A few seconds later I’m sitting on the floor clutching my hands to my eyes, blinded by a light brighter than any I’ve ever seen in the deserts south of Karbonne, and the sergeant is standing over me, swearing.
“What happened?”
“I’m fucking blind,” I tell him, trying to struggle upright and tripping over my own feet. Two sets of hands help me.
“Don’t tell me,” says the woman. “You looked at the light?”
“I didn’t know there was going to be one. No one told me.”
She sounds more serious when she speaks again.
“How long did you look?”
“A second.”
“You sure?”
“If that,” I say. I’ve been in enough deserts and enough battles to know that light blinds. Already I can see her silhouette peering hard into my face. My reflexes probably kicked in before any real damage could be done.
“I’m all right.”
“No, you’re not,” says the sergeant. “We need to get you down to the medical bay immediately.”
“I’m fine,” I repeat. “Look, I can already see both of you.”
Fingers grab my face and wrench it around. It’s the woman, and she has a grip like steel. Her face gets closer to me and I can smell sour breath as she stares deep into my eyes, peering so hard it feels like she’s trying to see through to the back.
“Fuck,” she says. “He’s a self-healer.”
They disappear into a huddle and return looking determined. “We’d like to do some tests,” says the woman.
“To tell you what you already know?”
Sergeant Hito grins.
I can see it already. She wants to be able to tell General Jaxx what she’s discovered without having to reveal how she discovered it: by potentially blinding his new pet.
“Okay,” I say, figuring I probably owe the sergeant. And the shower has killed the stink of living with the ferox, something even a spell in Paradise was unable to do.

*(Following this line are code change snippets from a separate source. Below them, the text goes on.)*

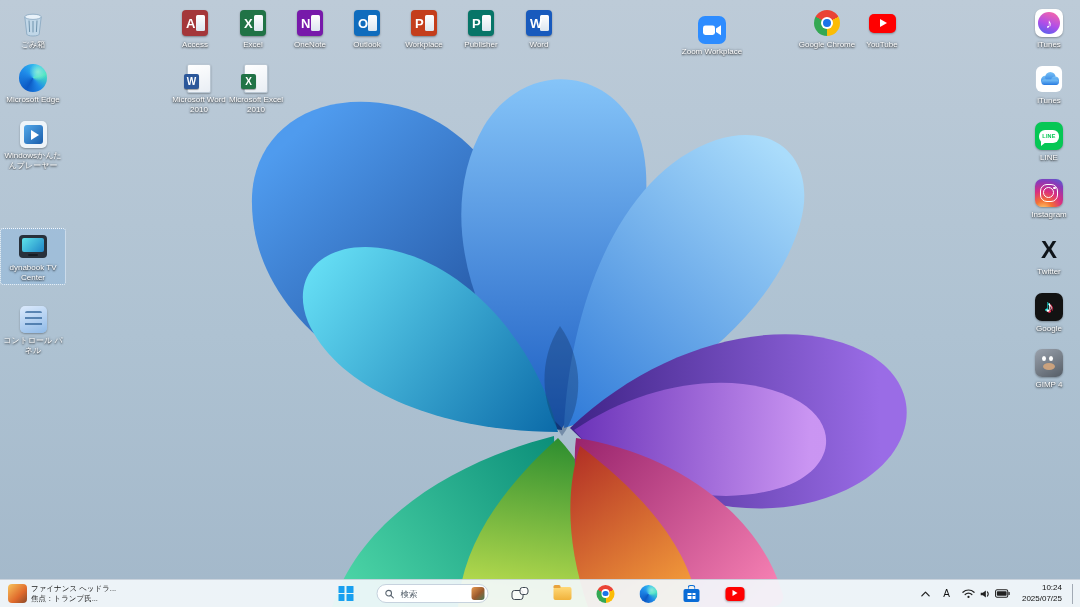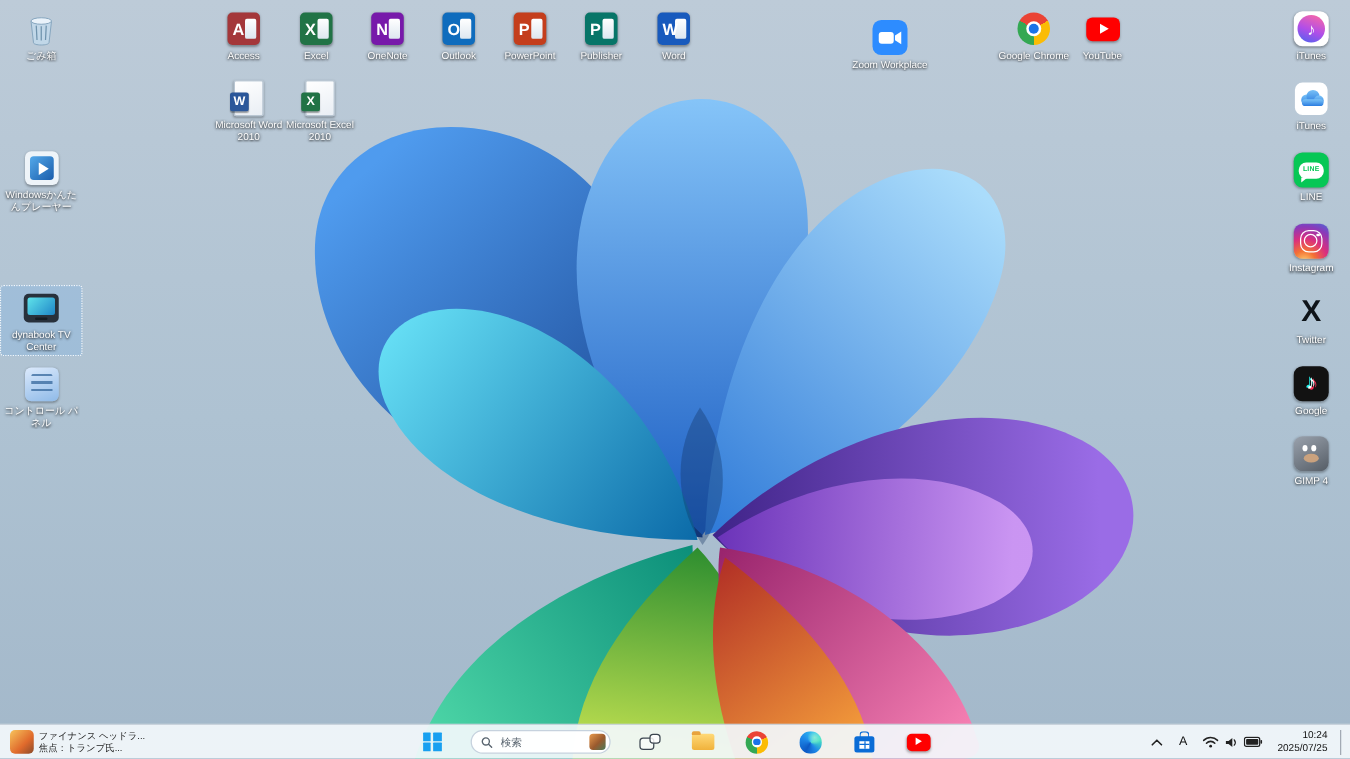--- a/index.html
+++ b/index.html
@@ -263,7 +263,7 @@
           <b>P</b>
         </span>
       </div>
-    <div class="lbl">PowerPoint</div>
+    <div class="lbl">Workplace</div>
   </div>
   <div class="cell" style="left:448px;top:5px">
     <div class="ig">

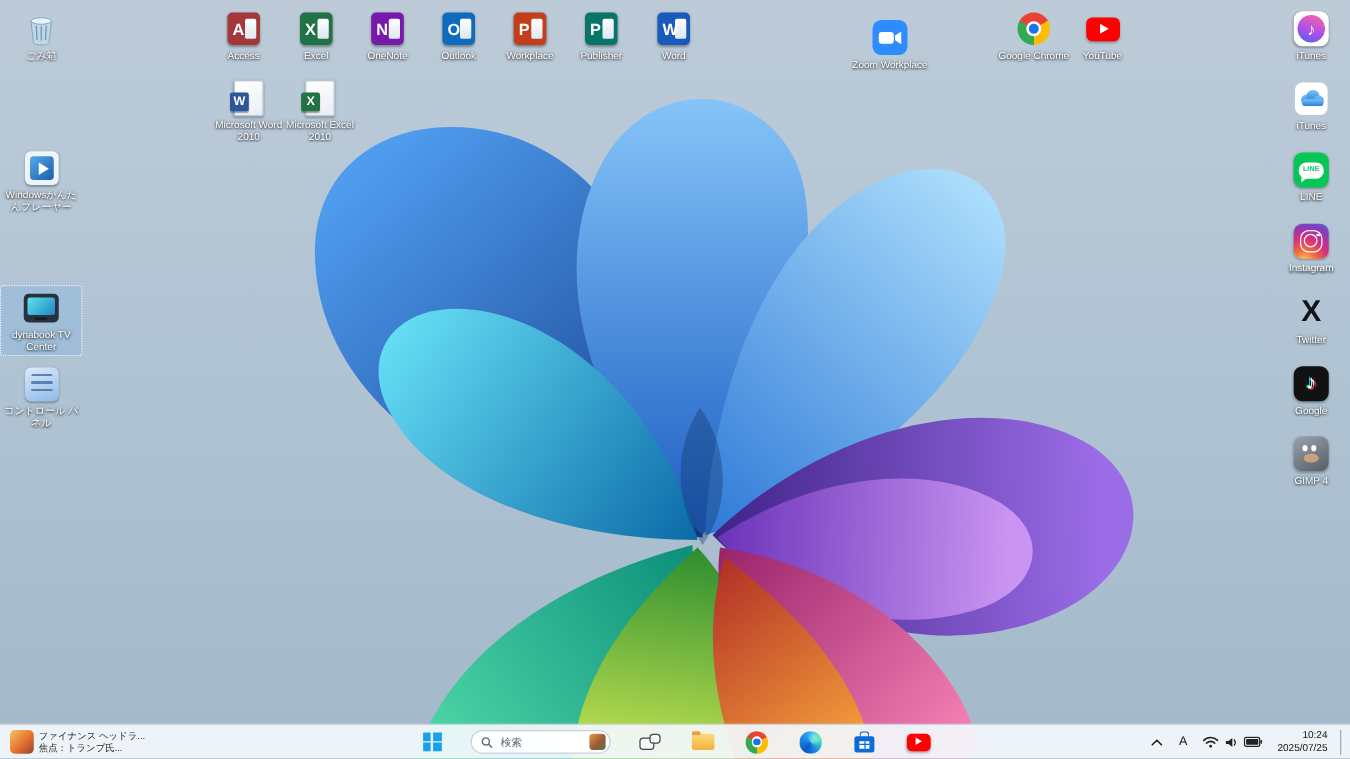--- a/index.html
+++ b/index.html
@@ -202,6 +202,12 @@
     <div class="lbl">ごみ箱</div>
   </div>
 
+  <div class="cell" style="left:0;top:60px">
+    <div class="ig">
+        <span class="edge-orb"></span>
+      </div>
+    <div class="lbl">Microsoft Edge</div>
+  </div>
 
   <div class="cell" style="left:0;top:116px">
     <div class="ig">

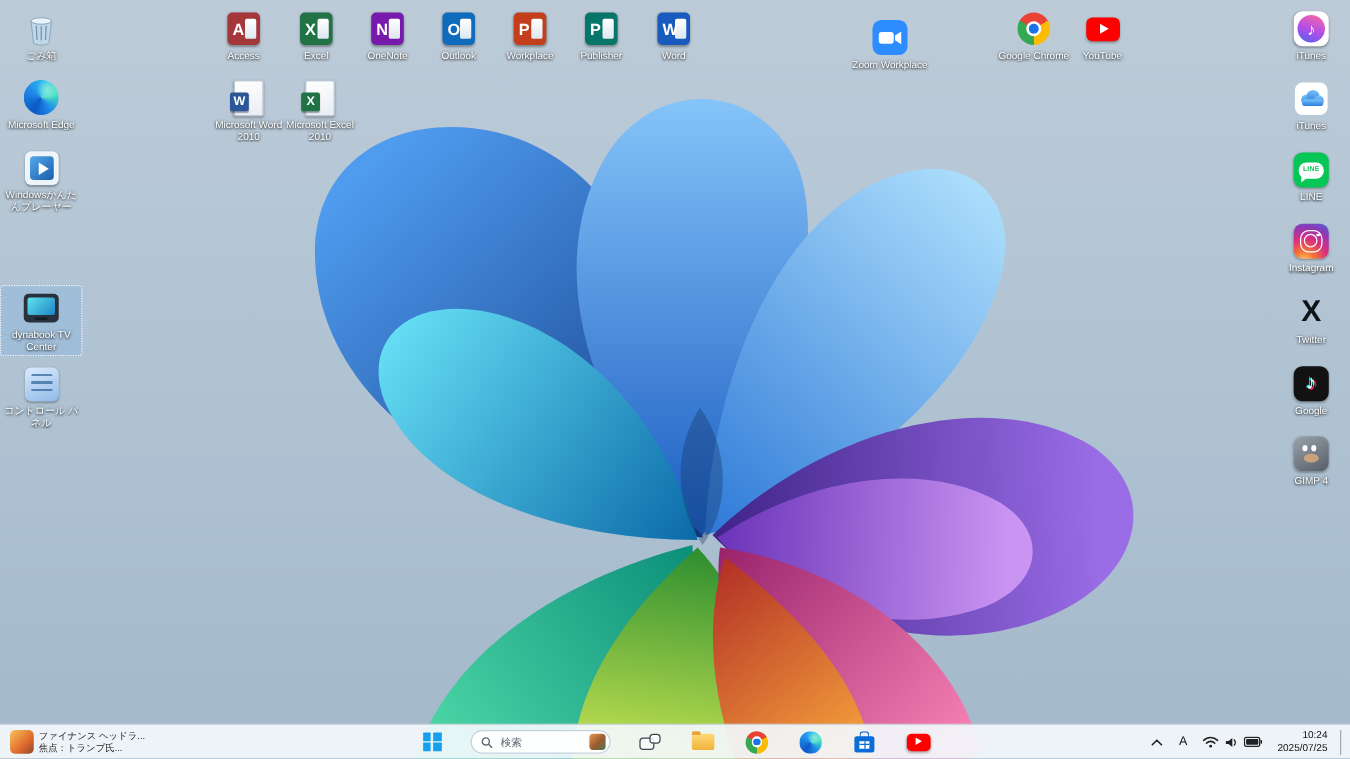--- a/index.html
+++ b/index.html
@@ -224,7 +224,7 @@
     <div class="lbl">dynabook TV Center</div>
   </div>
 
-  <div class="cell" style="left:0;top:289px">
+  <div class="cell" style="left:0;top:301px">
     <div class="ig">
         <span class="cpanel"></span>
       </div>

As the woman sits me in front of a computer, Sergeant Hito begins to walk the length of a row of prosthetic arms, shaking his head every few paces. At the end of the row, he turns around and starts again.
“Nothing big enough.”
“Grow him one,” the woman says. “With this level of healing you’ll have no trouble at all.”

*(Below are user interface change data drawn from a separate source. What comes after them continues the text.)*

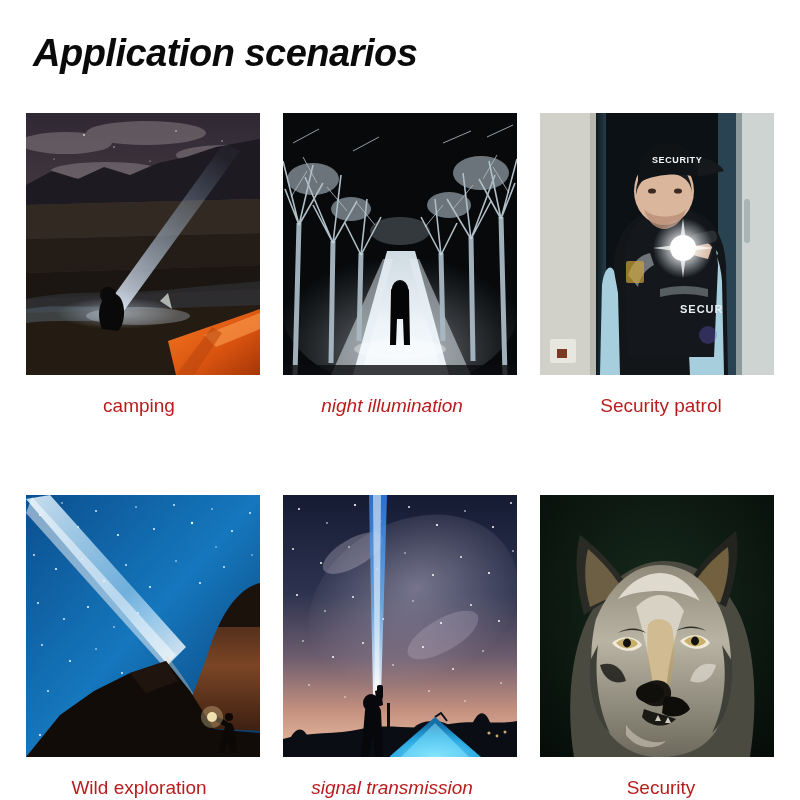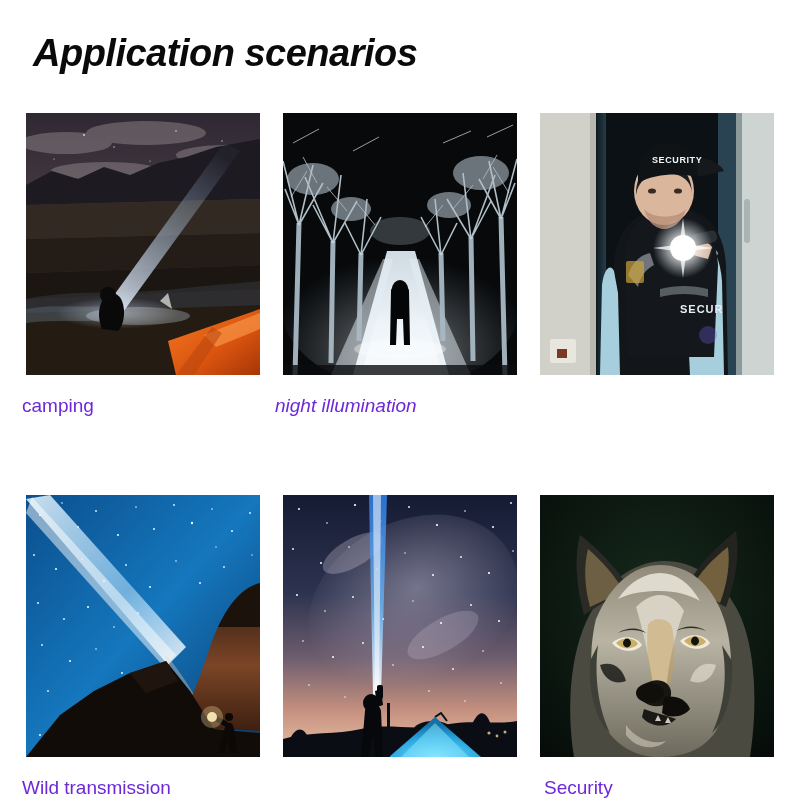--- a/index.html
+++ b/index.html
@@ -56,10 +56,11 @@
   .thumb svg { display: block; width: 100%; height: 100%; }
   .caption {
     margin-top: 21px;
+    text-align: center;
     font-family: "Liberation Sans", sans-serif;
     font-size: 19px;
     font-weight: 400;
-    color: #6d28d9;
+    color: #b91c1c;
     line-height: 1.1;
     white-space: nowrap;
   }

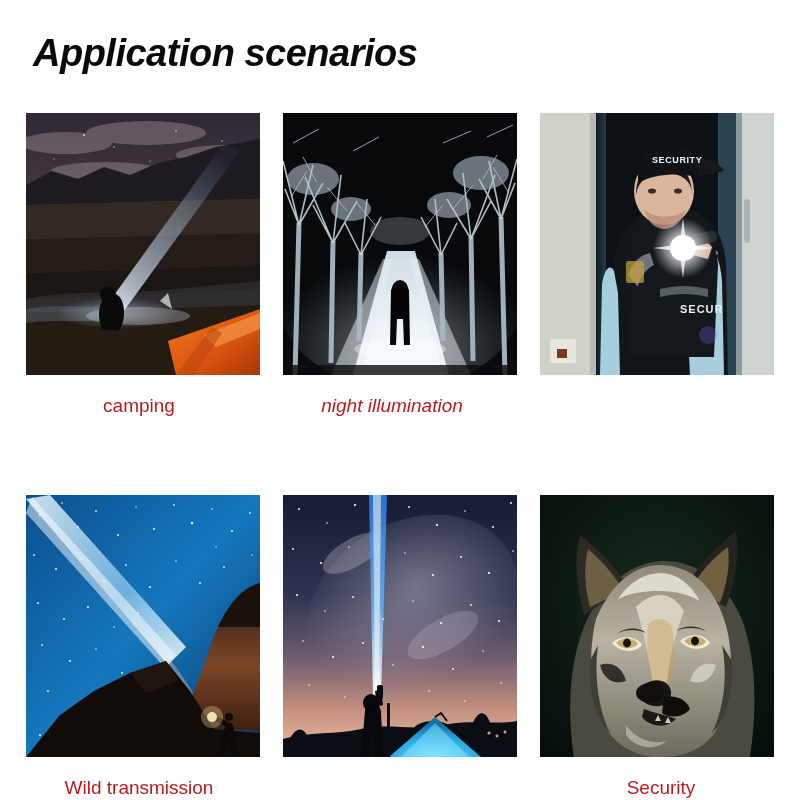--- a/index.html
+++ b/index.html
@@ -252,6 +252,7 @@
             <circle cx="168" cy="222" r="9" fill="#6a5ad0" opacity="0.35"></circle>
           </svg>
         </div>
+        <div class="caption cap-shift-3">Security patrol</div>
       </div>
     </div>
 

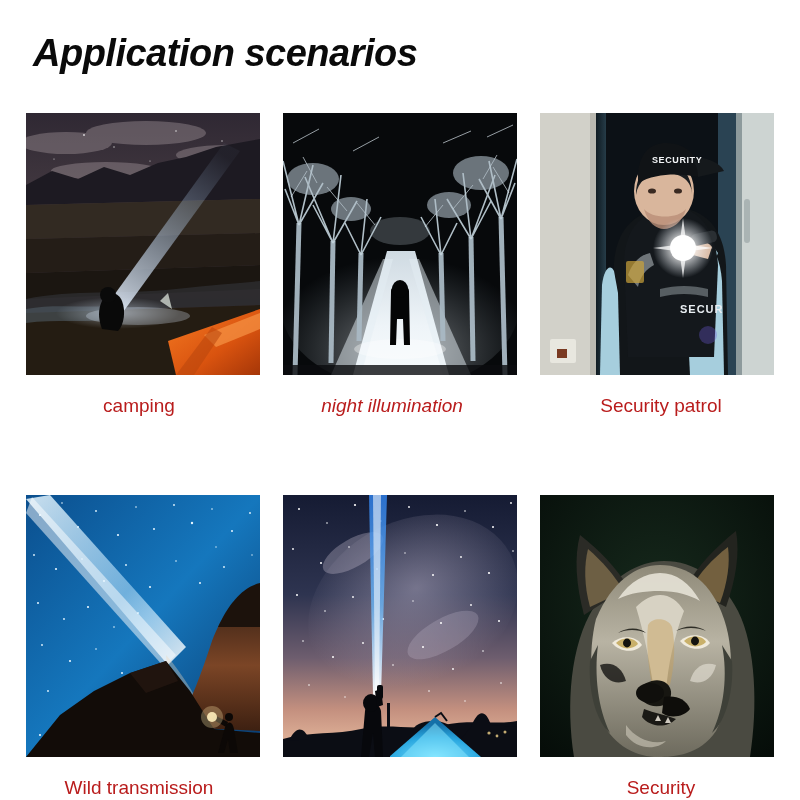--- a/index.html
+++ b/index.html
@@ -336,7 +336,7 @@
             <circle cx="186" cy="222" r="11" fill="#ffe9a8" opacity="0.3"></circle>
           </svg>
         </div>
-        <div class="caption cap-shift-1">Wild transmission</div>
+        <div class="caption cap-shift-1">Wild exploration</div>
       </div>
 
       <div class="cell">

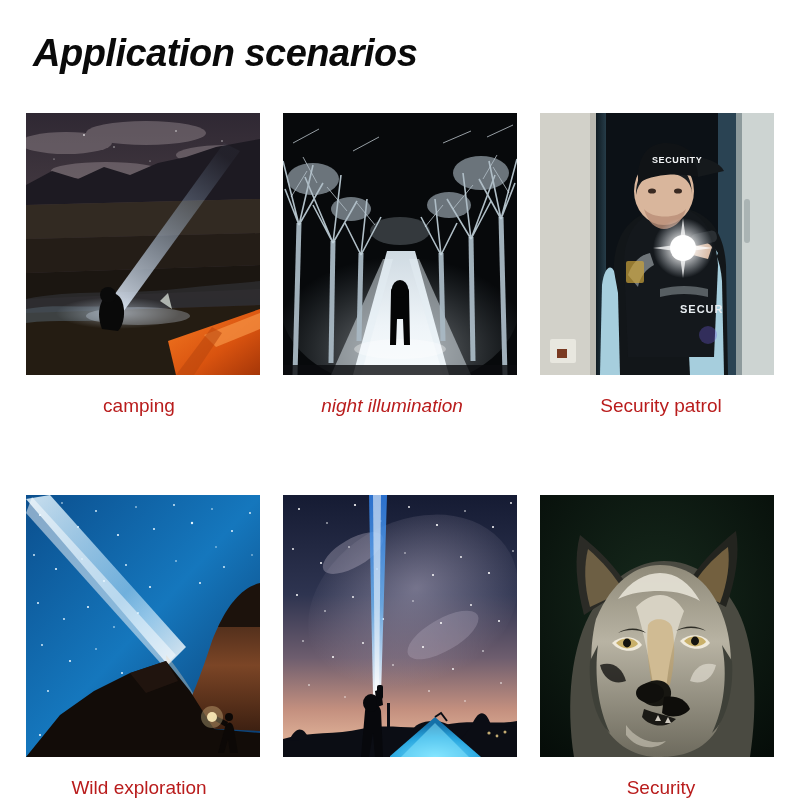--- a/index.html
+++ b/index.html
@@ -432,6 +432,7 @@
             </g>
           </svg>
         </div>
+        <div class="caption cap-shift-2">signal transmission</div>
       </div>
 
       <div class="cell">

“He wants a metal one.” The sergeant looks at me. “That’s right, isn’t it?”
“Tell him he can’t.”
“The problem,” says the sergeant, “is that he probably can.”
“Ah,” she says. “Close personal interest, eh?”
For a second the sergeant looks as if he wishes this conversation hadn’t started, but I’m not really listening, because I’m sitting in front of a computer that seems to be doing nothing but sticking needles in me and slicing blades lightly across my skin. And whatever the computer’s finding out, it’s making a lot of noise and flashing dozens of lights and whirring.
Unless it’s just designed to behave like that.
“You’re right,” she says finally. “He’s human.”
“Plus?”
“One point eight percent something else.”
The very blandness in her voice makes the sergeant look up.
“What?”
She shrugs, releasing my good arm from a row of unnecessary straps. A wipe of something that smells like alcohol and already my skin is beginning to heal. “It must be a useful adaptation,” she says at last.
“That’s one way of putting it.”
Something in my tone makes them both turn.
“There’s no cutoff,” I tell her. “The body just keeps going. No pain is too much. Few wounds too extreme. The day I lost my arm to a ferox I walked thirty miles back to the fort.”